Maringá - O dia do casamento é um momento especial que costuma ficar marcado na memória não só do casal mas também dos convidados. Para tornar o dia inesquecível, muitas noivas optam por chegar à cerimônia a bordo de verdadeiras carruagens. Um dos veículos de maior sucesso nessas ocasiões - e considerado uma carruagem moderna - é o Galaxie.

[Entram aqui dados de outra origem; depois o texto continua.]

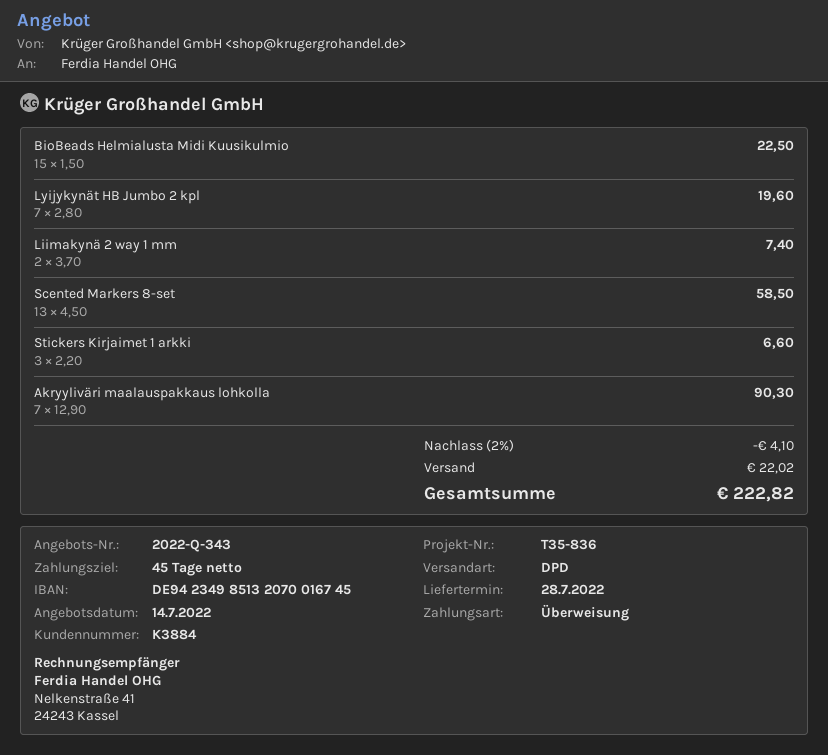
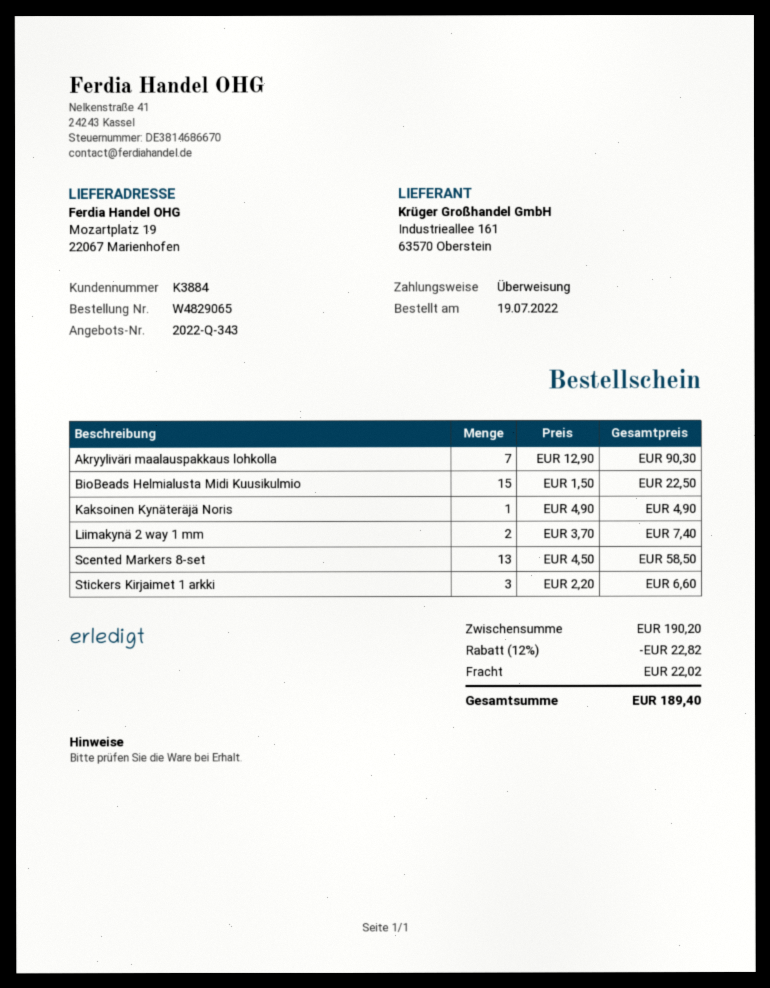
Lyijykynät HB Jumbo 2 kpl: 7 x 2.80 = 19.60 -> none
Kaksoinen Kynäteräjä Noris: none -> 1 x 4.90 = 4.90
discount: 2% = 4.10 -> 12% = 22.82
total: 222.82 -> 189.40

Anos atrás, quando resolveu comprar um carro antigo, o vendedor maringaense Ricardo Sanches nem imaginava um dia trabalhar no ramo. ''Meu irmão é apaixonado por carro antigo e acabou adquirindo um. Sempre conversávamos sobre eu também ter um carro antigo e apareceu esse Landau. Hoje realizo casamentos e outros eventos com esse carro'', diz Sanches, orgulhoso ao mostrar seu Ford Galaxie Landau 1980 na cor azul.
Ele explica que continua com a sua rotina de trabalho como representante de vendas, mas cada vez mais aparecem cerimoniais em que o Landau é peça-chave: ''Nunca tive a intenção de transformar meu carro em negócio, mas acabou acontecendo e fiz até algumas adaptações para isso'', comenta.
A mudança em questão é facilmente notada, afinal todo o teto do Landau foi removido dando a ele um ar de possante conversível de encher os olhos. A alteração é significativa e talvez os mais apaixonados pela originalidade da linha Galaxie questionem a opção de Sanches, porém ele garante que a versão conversível chama ainda mais a atenção que as características originais do modelo.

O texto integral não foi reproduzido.